Breast milk contains a cocktail of nutrients meant to perfectly meet the needs of a new baby.
US agencies, including the CDC and the American College of Obstetricians and Gynecologists (ACOG) recommend that women breastfeed for at least the first six months of their babies’ lives.

It is not clear why the practice seems to have so many health benefits for women.
Scientists suspect that natural feeding’s effects on hormones may have protective effects, and that choosing not to breastfeed may upset the balance of a woman’s systems.

The new research, spanning 30 years of data reported not just by the women themselves, but by their doctors, bolstered theories that breastfeeding may have protective effects for women’s metabolic functions.

Lead study author Dr Erica Gunderson, senior research scientist with the Kaiser Permanente Division of Research said: ‘We found a very strong association between breastfeeding duration and lower risk of developing diabetes, even after accounting for all possible confounding risk factors.’

Notably, diabetes risks were reduced for all races.
In the US, black women are both more likely to develop type 2 diabetes and less likely to breastfeed than white women are, according to recent research.

The results showed that women who breastfed for six months or more across all births had a 47 percent reduction in their risk of developing type 2 diabetes compared to those who did not breastfeed at all.
Women who breastfed for six months or less had a 25 percent reduction in their diabetes risk, according to the findings published in the journal JAMA Internal Medicine.

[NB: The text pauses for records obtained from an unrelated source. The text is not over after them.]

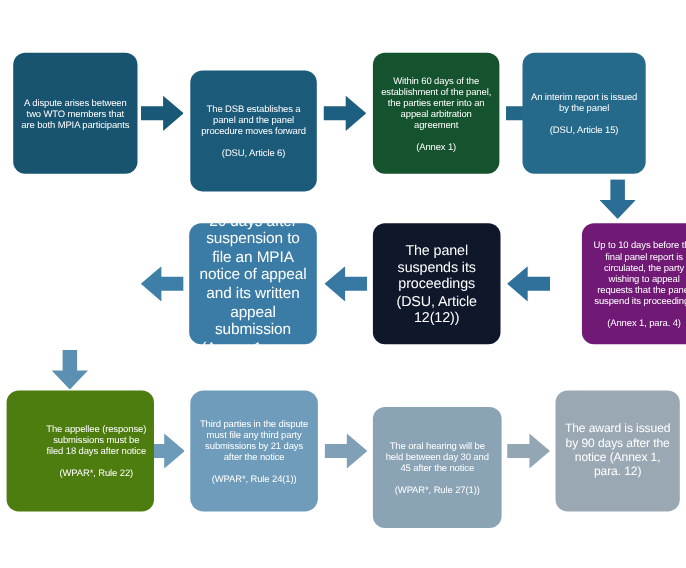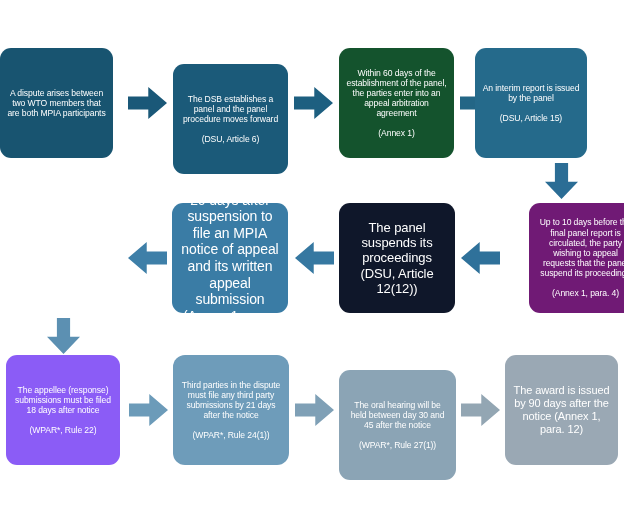--- a/index.html
+++ b/index.html
@@ -64,21 +64,21 @@
     <div class="arrow arrow-right" style="left: 294px; top: 87px; width: 39px; height: 32px; background: rgb(29, 95, 128);"></div>
     <div class="arrow arrow-right" style="left: 460px; top: 87px; width: 39px; height: 32px; background: rgb(35, 102, 134);"></div>
     <div class="arrow arrow-down" style="left: 545px; top: 163px; width: 33px; height: 36px; background: rgb(43, 109, 149);"></div>
     <div class="arrow arrow-left" style="left: 461px; top: 242px; width: 39px; height: 32px; background: rgb(47, 113, 154);"></div>
     <div class="arrow arrow-left" style="left: 295px; top: 242px; width: 39px; height: 32px; background: rgb(54, 120, 161);"></div>
     <div class="arrow arrow-left" style="left: 128px; top: 242px; width: 39px; height: 32px; background: rgb(62, 127, 168);"></div>
     <div class="arrow arrow-down" style="left: 47px; top: 318px; width: 33px; height: 36px; background: rgb(92, 144, 178);"></div>
     <div class="arrow arrow-right" style="left: 129px; top: 394px; width: 39px; height: 32px; background: rgb(108, 155, 185);"></div>
     <div class="arrow arrow-right" style="left: 295px; top: 394px; width: 39px; height: 32px; background: rgb(127, 160, 182);"></div>
     <div class="arrow arrow-right" style="left: 461px; top: 394px; width: 39px; height: 32px; background: rgb(147, 166, 179);"></div>
-    <div class="node" style="left: 0; top: 48px; width: 113px; height: 110px; background: rgb(24, 84, 112); font-size: 8.6px;">
+    <div class="node" style="left: 12px; top: 48px; width: 113px; height: 110px; background: rgb(24, 84, 112); font-size: 8.6px;">
       <span class="node-text">A dispute arises between two WTO members that are both MPIA participants</span>
     </div>
     <div class="node" style="left: 173px; top: 64px; width: 115px; height: 110px; background: rgb(27, 90, 121); font-size: 8.6px;">
       <span class="node-text">The DSB establishes a panel and the panel procedure moves forward
 
 (DSU, Article 6)</span>
     </div>
     <div class="node" style="left: 339px; top: 48px; width: 115px; height: 110px; background: #14532d; font-size: 8.6px;">
       <span class="node-text">Within 60 days of the establishment of the panel, the parties enter into an appeal arbitration agreement
 
@@ -95,21 +95,21 @@
     </div>
     <div class="node" style="left: 339px; top: 203px; width: 116px; height: 110px; background: #0f172a; font-size: 13px;">
       <span class="node-text">The panel suspends its proceedings
 (DSU, Article 12(12))</span>
     </div>
     <div class="node" style="left: 529px; top: 203px; width: 113px; height: 110px; background: #701a75; font-size: 8.6px;">
       <span class="node-text">Up to 10 days before the final panel report is circulated, the party wishing to appeal requests that the panel suspend its proceedings
 
 (Annex 1, para. 4)</span>
     </div>
-    <div class="node" style="left: 6px; top: 355px; width: 114px; height: 110px; background: #8b5cf6; font-size: 8.6px;">
+    <div class="node" style="left: 6px; top: 355px; width: 134px; height: 110px; background: #4d7c0f; font-size: 8.6px; padding-left: 36px;">
       <span class="node-text">The appellee (response) submissions must be filed 18 days after notice
 
 (WPAR*, Rule 22)</span>
     </div>
     <div class="node" style="left: 173px; top: 355px; width: 116px; height: 110px; background: rgb(110, 156, 186); font-size: 8.6px; border-radius: 12px;">
       <span class="node-text">Third parties in the dispute must file any third party submissions by 21 days after the notice
 
 (WPAR*, Rule 24(1))</span>
     </div>
     <div class="node" style="left: 339px; top: 355px; width: 117px; height: 110px; background: rgb(139, 164, 181); font-size: 8.6px; margin-top: 15px;">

Dr Gunderson and her colleagues analyzed figures during the 30 years of follow-up from the Coronary Artery Risk Development in Young Adults (CARDIA) study, involving around 5,000 American adults who were aged 18 to 30 when they enrolled in the study in 1985.

She said the new findings add to a growing body of evidence that breastfeeding has protective effects for both mothers and their offspring, including lowering a mother’s risk of breast and ovarian cancer.

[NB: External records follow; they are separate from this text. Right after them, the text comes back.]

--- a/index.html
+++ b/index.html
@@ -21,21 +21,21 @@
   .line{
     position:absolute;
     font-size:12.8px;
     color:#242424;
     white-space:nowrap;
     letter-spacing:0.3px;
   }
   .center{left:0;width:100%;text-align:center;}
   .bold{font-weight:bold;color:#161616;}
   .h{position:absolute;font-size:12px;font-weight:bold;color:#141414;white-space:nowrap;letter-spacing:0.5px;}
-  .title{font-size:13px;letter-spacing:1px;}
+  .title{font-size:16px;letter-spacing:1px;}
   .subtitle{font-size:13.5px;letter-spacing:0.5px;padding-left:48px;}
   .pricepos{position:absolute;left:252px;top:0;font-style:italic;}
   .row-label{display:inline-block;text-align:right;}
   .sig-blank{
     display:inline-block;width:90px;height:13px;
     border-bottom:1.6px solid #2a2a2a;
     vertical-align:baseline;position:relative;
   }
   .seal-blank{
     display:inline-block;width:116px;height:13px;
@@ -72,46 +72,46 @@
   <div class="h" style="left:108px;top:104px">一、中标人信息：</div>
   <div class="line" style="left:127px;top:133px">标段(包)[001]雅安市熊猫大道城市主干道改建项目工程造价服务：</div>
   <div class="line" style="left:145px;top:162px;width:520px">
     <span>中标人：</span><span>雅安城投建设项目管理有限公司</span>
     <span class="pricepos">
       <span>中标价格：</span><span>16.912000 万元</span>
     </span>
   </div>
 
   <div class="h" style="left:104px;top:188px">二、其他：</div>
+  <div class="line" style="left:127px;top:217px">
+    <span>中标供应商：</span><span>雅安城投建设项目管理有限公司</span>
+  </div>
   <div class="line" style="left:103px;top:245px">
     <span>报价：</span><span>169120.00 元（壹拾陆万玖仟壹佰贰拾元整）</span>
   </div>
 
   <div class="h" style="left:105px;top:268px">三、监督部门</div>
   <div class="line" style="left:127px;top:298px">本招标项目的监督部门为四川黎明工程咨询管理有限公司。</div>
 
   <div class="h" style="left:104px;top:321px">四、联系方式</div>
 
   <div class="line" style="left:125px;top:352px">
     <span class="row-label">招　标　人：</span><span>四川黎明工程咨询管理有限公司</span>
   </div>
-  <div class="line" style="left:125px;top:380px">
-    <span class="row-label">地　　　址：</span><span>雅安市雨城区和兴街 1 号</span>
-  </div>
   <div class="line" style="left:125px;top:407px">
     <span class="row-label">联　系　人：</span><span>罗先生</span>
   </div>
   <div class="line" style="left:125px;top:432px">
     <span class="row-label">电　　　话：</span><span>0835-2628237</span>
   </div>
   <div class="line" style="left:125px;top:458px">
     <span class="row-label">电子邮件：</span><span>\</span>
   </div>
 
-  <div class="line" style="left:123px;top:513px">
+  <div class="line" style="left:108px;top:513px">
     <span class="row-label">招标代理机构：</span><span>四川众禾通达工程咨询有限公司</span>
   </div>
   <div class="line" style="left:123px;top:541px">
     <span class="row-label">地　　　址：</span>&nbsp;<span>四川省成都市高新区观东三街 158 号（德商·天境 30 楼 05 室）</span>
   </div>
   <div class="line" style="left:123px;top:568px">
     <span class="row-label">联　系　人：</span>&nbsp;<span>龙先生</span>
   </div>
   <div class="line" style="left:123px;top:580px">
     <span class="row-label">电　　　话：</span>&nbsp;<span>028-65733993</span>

Dr Gunderson said: ‘The incidence of diabetes decreased in a graded manner as breastfeeding duration increased, regardless of race, gestational diabetes, lifestyle behaviors, body size, and other metabolic risk factors measured before pregnancy, implying the possibility that the underlying mechanism may be biological.’

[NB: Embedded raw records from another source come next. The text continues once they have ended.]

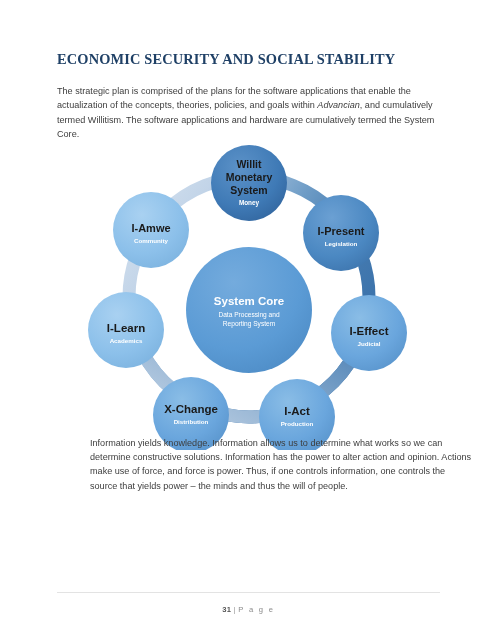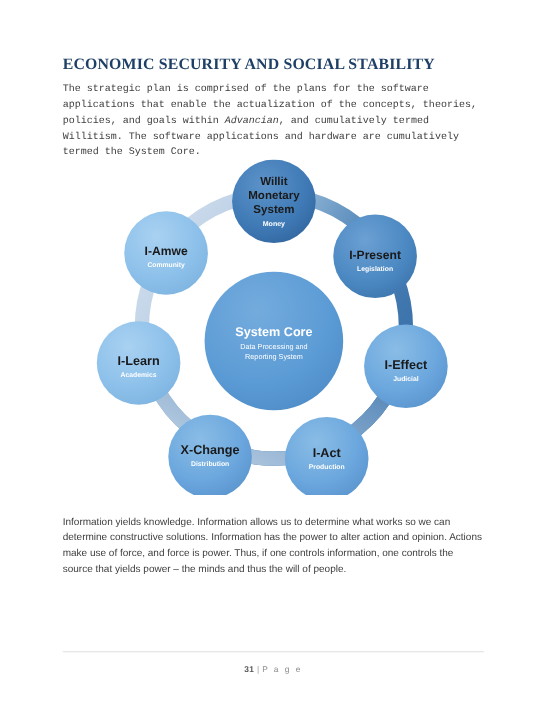--- a/index.html
+++ b/index.html
@@ -44,21 +44,21 @@
   }
 
   
   .para {
     font-size: 9.1px;
     line-height: 14.2px;
     color: #3d3d3d;
     margin: 0;
     text-align: left;
   }
-  .para.first { margin-top: 6px; font-family: Liberation Mono, monospace; }
+  .para.first { margin-top: 16px; }
   .para.p-info { margin-top: 0; }
   .para.p-core { margin-top: 14px; }
   .ital { font-style: italic; }
 
   
   .diagram-wrap {
     position: absolute;
     left: 0;
     top: 145px;
     width: 497px;
@@ -219,21 +219,21 @@
 
       <g>
         <circle cx="180" cy="165" r="63" fill="url(#gCore)"></circle>
         <text class="core-title" x="180" y="160" text-anchor="middle">System Core</text>
         <text class="core-sub" x="180" y="172" text-anchor="middle">Data Processing and</text>
         <text class="core-sub" x="180" y="181" text-anchor="middle">Reporting System</text>
       </g>
     </svg>
   </div>
 
-  <div class="content" style="top:467px;">
+  <div class="content" style="top:436px;margin-left:33px;">
     <p class="para p-info">Information yields knowledge. Information allows us to determine what works so we can determine constructive solutions. Information has the power to alter action and opinion. Actions make use of force, and force is power. Thus, if one controls information, one controls the source that yields power – the minds and thus the will of people.</p>
 
   </div>
 
   <div class="footer">
     <span class="footer-text"><span class="footer-num">31</span><span class="footer-sep"> | </span><span class="footer-word">P a g e</span></span>
   </div>
 
 </div>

She said several plausible biological mechanisms are possible for the protective effects of breastfeeding, including the influence of lactation-associated hormones on the pancreatic cells that control blood insulin levels and thereby impact blood sugar.

Dr Tracy Flanagan, director of women’s health for Kaiser Permanente Northern California, said: ‘We have known for a long time that breastfeeding has many benefits both for mothers and babies, however, previous evidence showed only weak effects on chronic disease in women.

‘Now we see much stronger protection from this new study showing that mothers who breastfeed for months after their delivery, may be reducing their risk of developing type 2 diabetes by up to one half as they get older.
‘This is yet another reason that doctors, nurses, and hospitals as well as policymakers should support women and their families to breastfeed as long as possible.’

Dr Gunderson added: ‘Unlike previous studies of breastfeeding, which relied on self-reporting of diabetes onset and began to follow older women later in life, we were able to follow women specifically during the childbearing period and screen them regularly for diabetes before and after pregnancies.’